All lines from the one with "discount: 15.00 -> none" to the end of the material, both included, are to be written out exactly and without anything else.

***

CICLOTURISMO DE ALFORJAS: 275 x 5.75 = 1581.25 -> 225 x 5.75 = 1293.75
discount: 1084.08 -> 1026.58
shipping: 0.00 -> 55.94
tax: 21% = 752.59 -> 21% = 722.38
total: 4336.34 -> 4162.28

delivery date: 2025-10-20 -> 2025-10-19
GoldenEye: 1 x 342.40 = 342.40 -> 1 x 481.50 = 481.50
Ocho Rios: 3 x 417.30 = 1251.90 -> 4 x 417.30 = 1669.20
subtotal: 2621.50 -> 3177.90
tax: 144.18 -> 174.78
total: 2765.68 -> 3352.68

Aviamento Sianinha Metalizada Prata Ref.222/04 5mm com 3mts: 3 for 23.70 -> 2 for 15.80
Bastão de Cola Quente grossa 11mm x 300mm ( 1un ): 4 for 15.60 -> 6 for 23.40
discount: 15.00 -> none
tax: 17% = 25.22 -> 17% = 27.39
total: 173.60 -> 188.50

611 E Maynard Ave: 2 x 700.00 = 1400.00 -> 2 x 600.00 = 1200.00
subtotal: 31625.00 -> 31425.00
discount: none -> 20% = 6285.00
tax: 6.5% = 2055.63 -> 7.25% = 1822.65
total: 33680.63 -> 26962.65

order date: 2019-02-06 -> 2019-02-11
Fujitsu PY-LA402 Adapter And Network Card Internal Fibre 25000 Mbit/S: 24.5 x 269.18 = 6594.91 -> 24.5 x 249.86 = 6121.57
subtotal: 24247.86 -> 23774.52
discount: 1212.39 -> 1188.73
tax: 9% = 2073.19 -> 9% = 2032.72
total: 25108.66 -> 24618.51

***

Exercise output |
discount: 15.00 -> none
tax: 17% = 25.22 -> 17% = 27.39
total: 173.60 -> 188.50

611 E Maynard Ave: 2 x 700.00 = 1400.00 -> 2 x 600.00 = 1200.00
subtotal: 31625.00 -> 31425.00
discount: none -> 20% = 6285.00
tax: 6.5% = 2055.63 -> 7.25% = 1822.65
total: 33680.63 -> 26962.65

order date: 2019-02-06 -> 2019-02-11
Fujitsu PY-LA402 Adapter And Network Card Internal Fibre 25000 Mbit/S: 24.5 x 269.18 = 6594.91 -> 24.5 x 249.86 = 6121.57
subtotal: 24247.86 -> 23774.52
discount: 1212.39 -> 1188.73
tax: 9% = 2073.19 -> 9% = 2032.72
total: 25108.66 -> 24618.51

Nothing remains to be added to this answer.